[Web interface edit records]
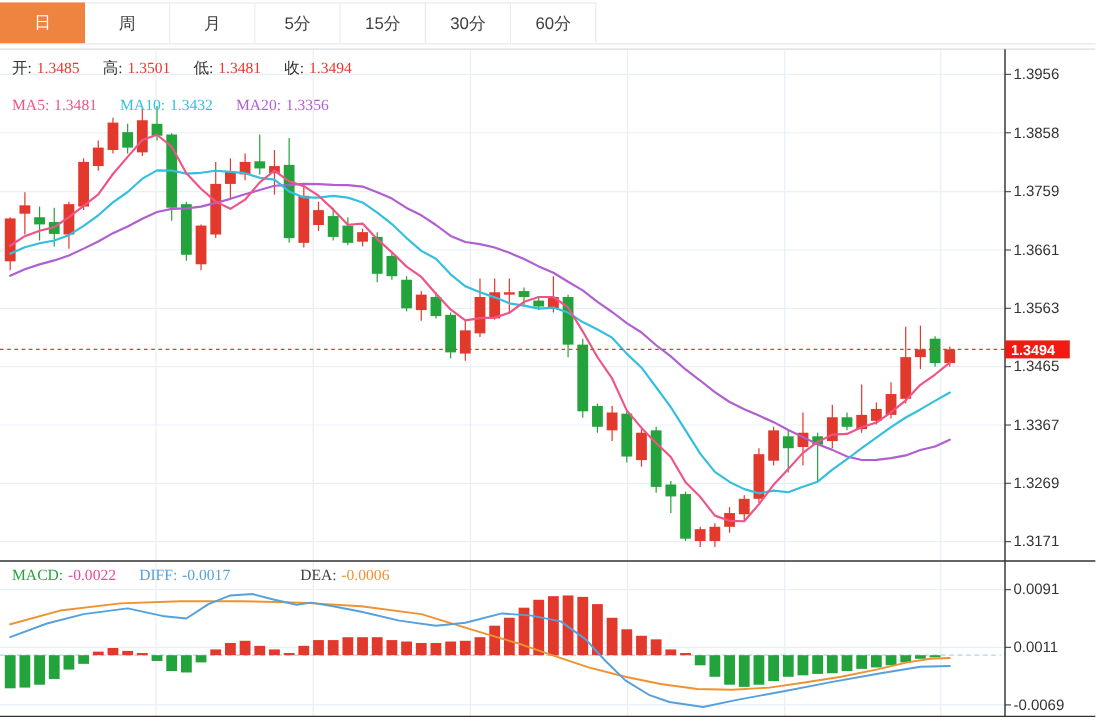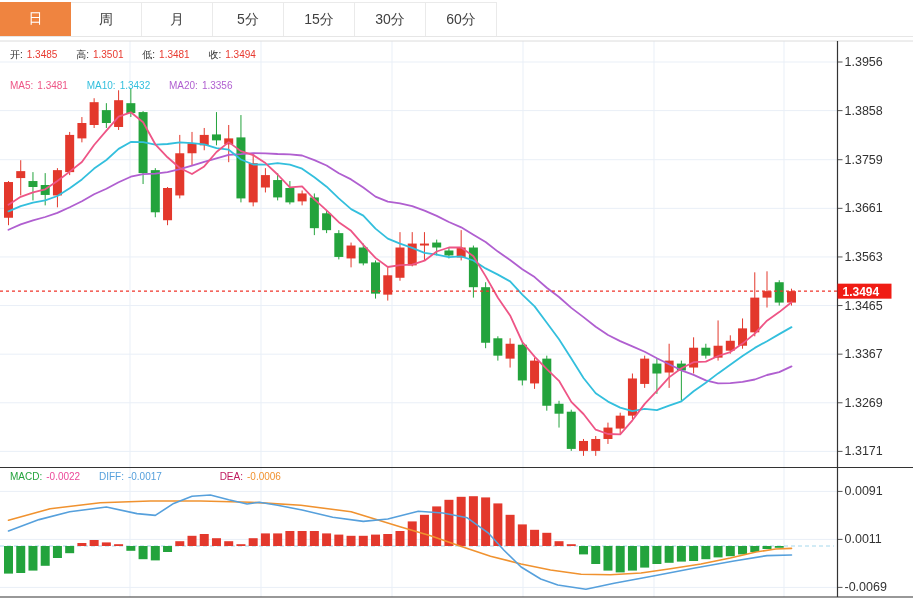--- a/index.html
+++ b/index.html
@@ -5,21 +5,21 @@
   html,body{margin:0;padding:0;background:#fff;}
   body{width:913px;height:604px;position:relative;overflow:hidden;
        font-family:"Liberation Sans","DejaVu Sans",sans-serif;}
   .tabbar{position:absolute;top:2px;left:0;width:913px;height:35px;display:flex;
           background:#fff;border-bottom:1px solid #e6e6e6;box-sizing:border-box;z-index:5;}
   .tab{width:71px;box-sizing:border-box;display:flex;align-items:center;justify-content:center;
        font-size:14px;color:#404040;border-right:1px solid #eaeaea;border-top:1px solid #eaeaea;
        background:#fff;cursor:pointer;user-select:none;}
   .tab.active{color:#fff;border-top:none;border-right:none;}
   #chart-svg{position:absolute;top:0;left:0;z-index:1;}
-  .infobar{position:absolute;z-index:4;font-size:10px;white-space:nowrap;pointer-events:none;}
+  .infobar{position:absolute;z-index:4;font-size:13px;white-space:nowrap;pointer-events:none;font-family:Liberation Serif, serif;}
   .infobar span{margin-right:4px;}
   .infobar .gap{margin-right:16px;}
   .lbl{color:#333;}
   #ohlc-bar{top:48px;left:10px;}
   #ma-bar{top:80px;left:10px;}
   #macd-bar{top:471px;left:10px;}
 </style>
 </head>
 <body>
 
@@ -300,14 +300,14 @@
 
 <div class="infobar" id="ma-bar">
   <span class="ma5" style="color: rgb(238, 85, 134);">MA5:</span><span class="ma5 gap" style="color: rgb(238, 85, 134);">1.3481</span>
   <span class="ma10" style="color: rgb(51, 191, 221);">MA10:</span><span class="ma10 gap" style="color: rgb(51, 191, 221);">1.3432</span>
   <span class="ma20" style="color: rgb(176, 95, 208);">MA20:</span><span class="ma20" style="color: rgb(176, 95, 208);">1.3356</span>
 </div>
 
 <div class="infobar" id="macd-bar">
   <span class="macd" style="color: rgb(35, 163, 60);">MACD:</span><span class="macd gap" style="color: #ec4899;">-0.0022</span>
   <span class="diff" style="color: rgb(86, 160, 220);">DIFF:</span><span class="diff gap" style="color: rgb(86, 160, 220);">-0.0017</span>
-  <span class="dea" style="color: #be185d; padding-left: 39px;">DEA:</span><span class="dea" style="color: rgb(240, 146, 47); margin-top: 28px;">-0.0006</span>
+  <span class="dea" style="color: #404040; padding-left: 39px;">DEA:</span><span class="dea" style="color: rgb(240, 146, 47); margin-top: 28px;">-0.0006</span>
 </div>
 
 </body></html>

(PROBLEM): Whenever a line in the entries holds the word "Liberation", copy that line.

(ANSWER BOX):
        font-family:"Liberation Sans","DejaVu Sans",sans-serif;}
+  .infobar{position:absolute;z-index:4;font-size:13px;white-space:nowrap;pointer-events:none;font-family:Liberation Serif, serif;}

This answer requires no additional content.